Owen

No se reía. No había forma. Le hablábamos, le cantábamos, le jugábamos. Lo alzábamos en nuestros brazos. Hasta le hacíamos cosquillas. Intentamos cualquier fórmula recontra comprobada con cualquier niño menor a dos años. No había caso. Owen había olvidado cómo sonreír.

Todavía no hablaba cuando lo conocimos. No hacía falta: sus ojos lo hacían por él. Esa mirada aguda, penetrante, húmeda, que te invita a ver su alma, contradiciendo absolutamente esa aparente seriedad. No sonríe, no habla, pero te grita bien fuerte: “¡No me sueltes!”.

A Owen le robaron la risa, el bien más preciado de todo chico.

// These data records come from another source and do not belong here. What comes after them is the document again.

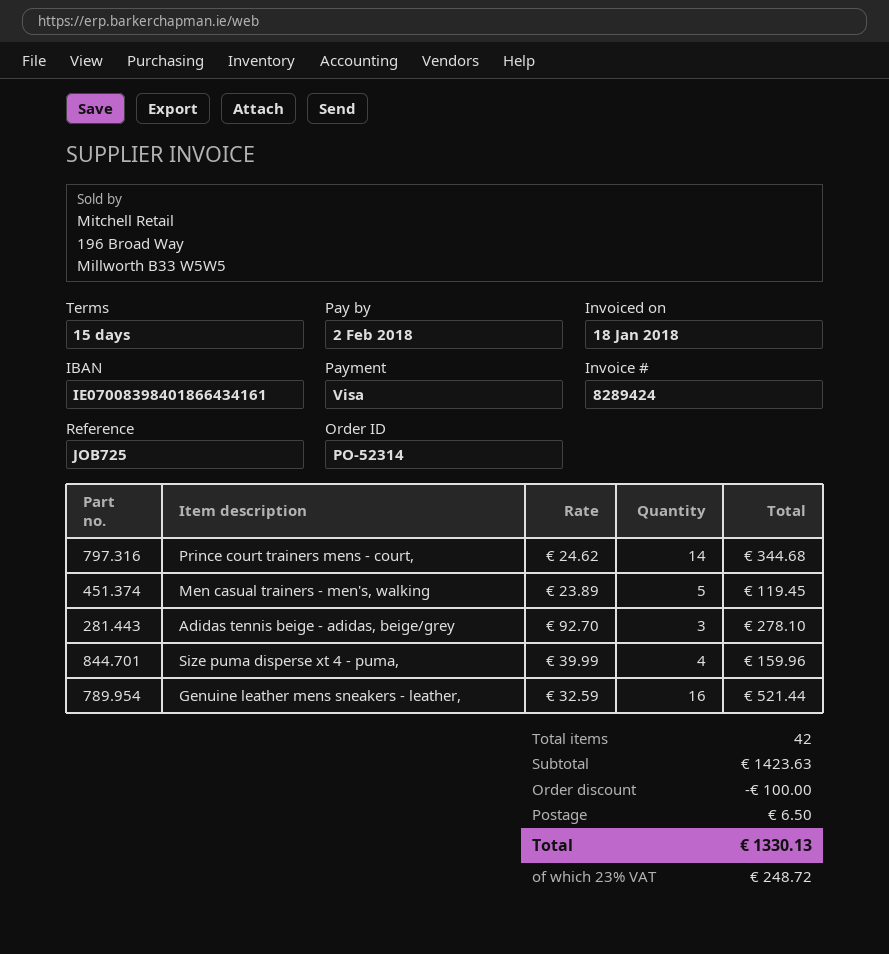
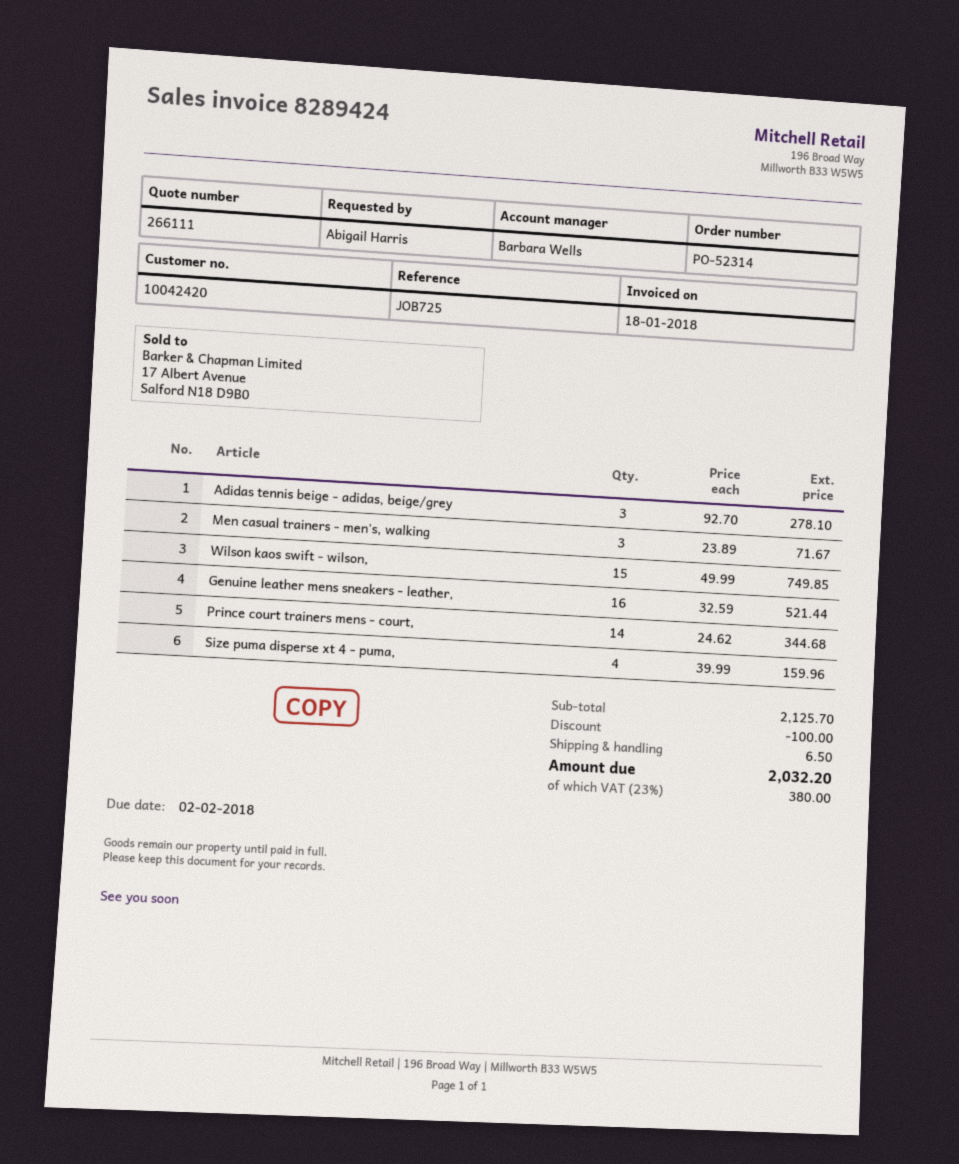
Men casual trainers - men's, walking: 5 x 23.89 = 119.45 -> 3 x 23.89 = 71.67
Wilson kaos swift - wilson,: none -> 15 x 49.99 = 749.85
subtotal: 1423.63 -> 2125.70
tax: 23% = 248.72 -> 23% = 380.00
total: 1330.13 -> 2032.20

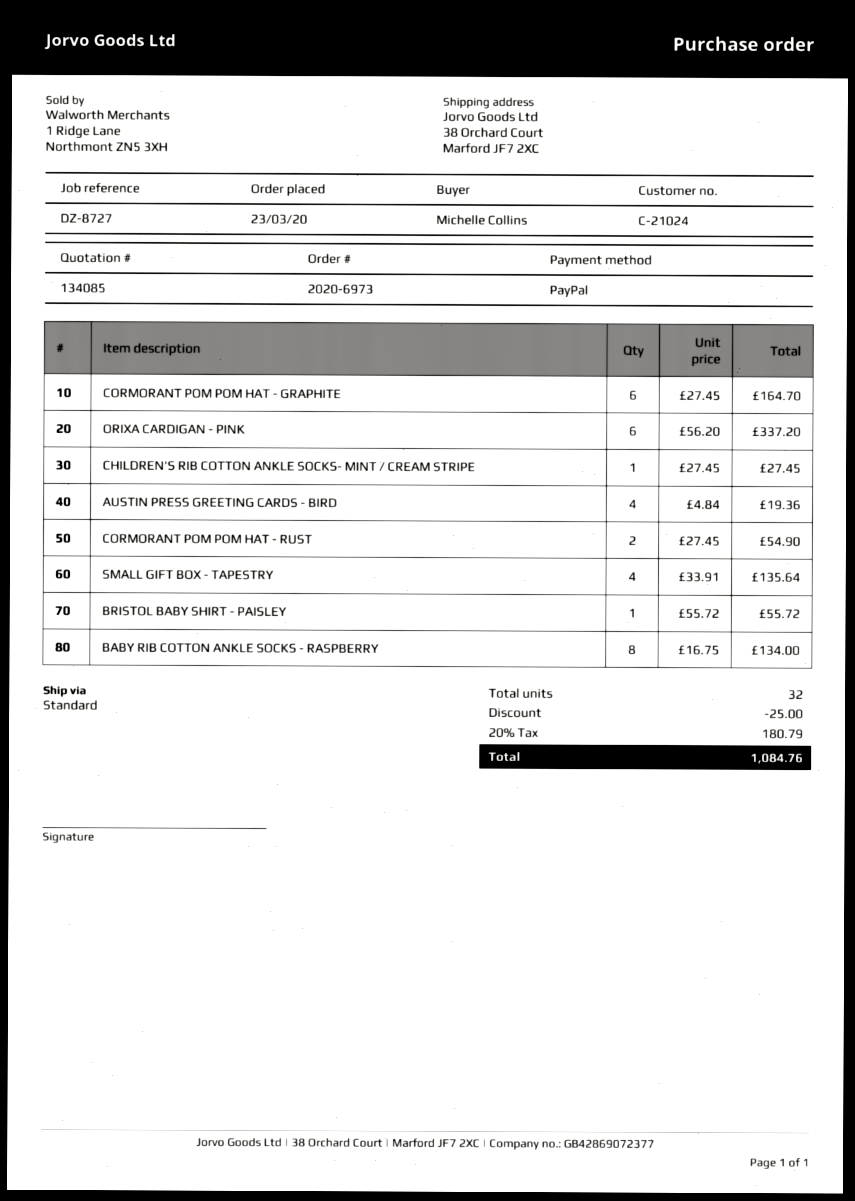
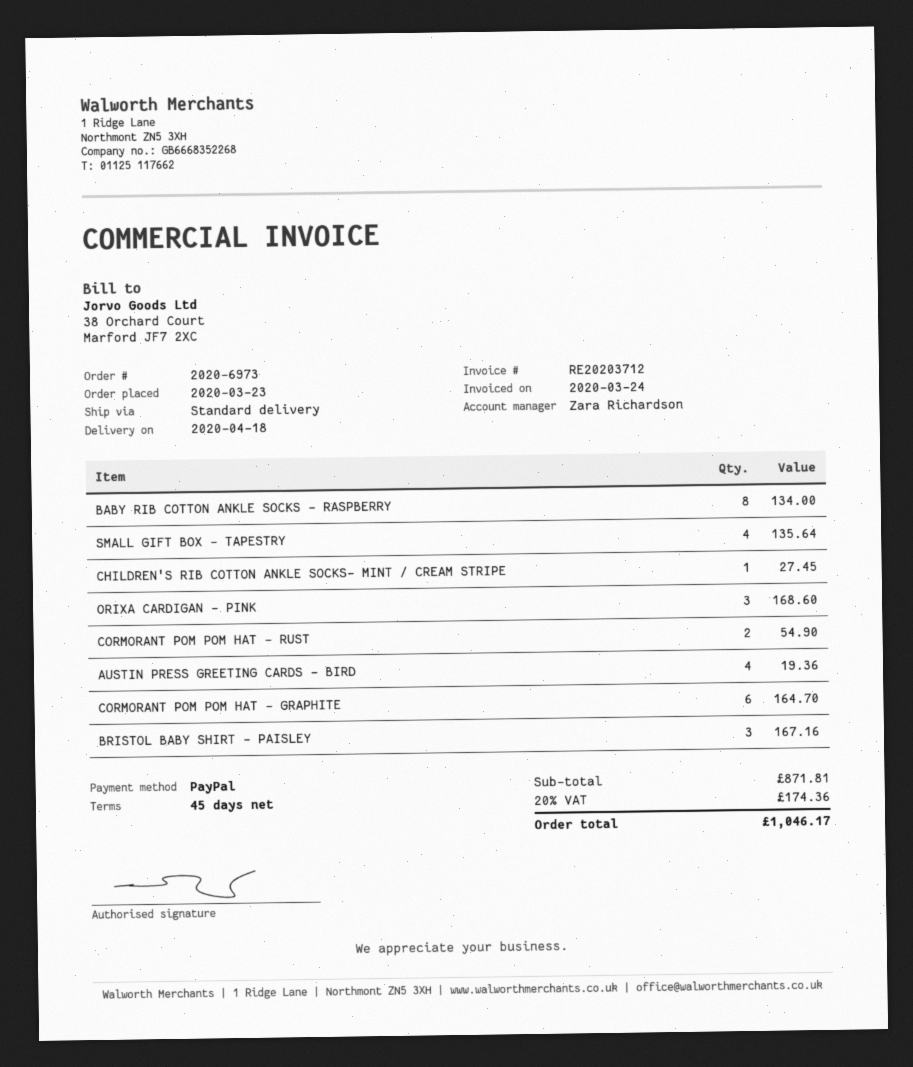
ORIXA CARDIGAN - PINK: 6 for 337.20 -> 3 for 168.60
BRISTOL BABY SHIRT - PAISLEY: 1 for 55.72 -> 3 for 167.16
discount: 25.00 -> none
tax: 20% = 180.79 -> 20% = 174.36
total: 1084.76 -> 1046.17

Lo vimos por primera vez hace tres años, en el Hogar Milagro, en donde recaló luego de que la Justicia lo alejara del alcance de su madre. ¿Habrá sido esa separación el preciso momento en el que dejó caer su alegría? Vislumbrar eso con certeza es imposible. Lo que sí sabemos es que, según el Estado, llegó al hogar con cocaína en su sangre.

Tal vez por eso en sus ojos hay tanta profundidad y tanta expresión. Como si en esos pocos meses de vida ya hubiera visto más de lo que su frágil alma de infante pudiera tolerar. Y quizá por esta historia es que gritaba en silencio que nunca, nunca lo soltáramos.

Lo que los ojos de Owen todavía no percibían era el futuro que tenía por delante. El mismo mundo que tanto daño le hizo es el que le abrió y le seguirá abriendo miles de oportunidades. El mundo será el lugar que él quiera y tiene todo el tiempo para moldearlo a su gusto.

Hoy Owen ya tiene 4 años y una nueva familia. Tras las puertas de su nueva casa, lo estaba esperando con los brazos abiertos la sonrisa que había dejado olvidada en algún lugar al que no tendrá que volver jamás. En cuanto a nosotros, cumplimos con su pedido silencioso: en nuestra memoria y en nuestros corazones, nunca lo vamos a soltar.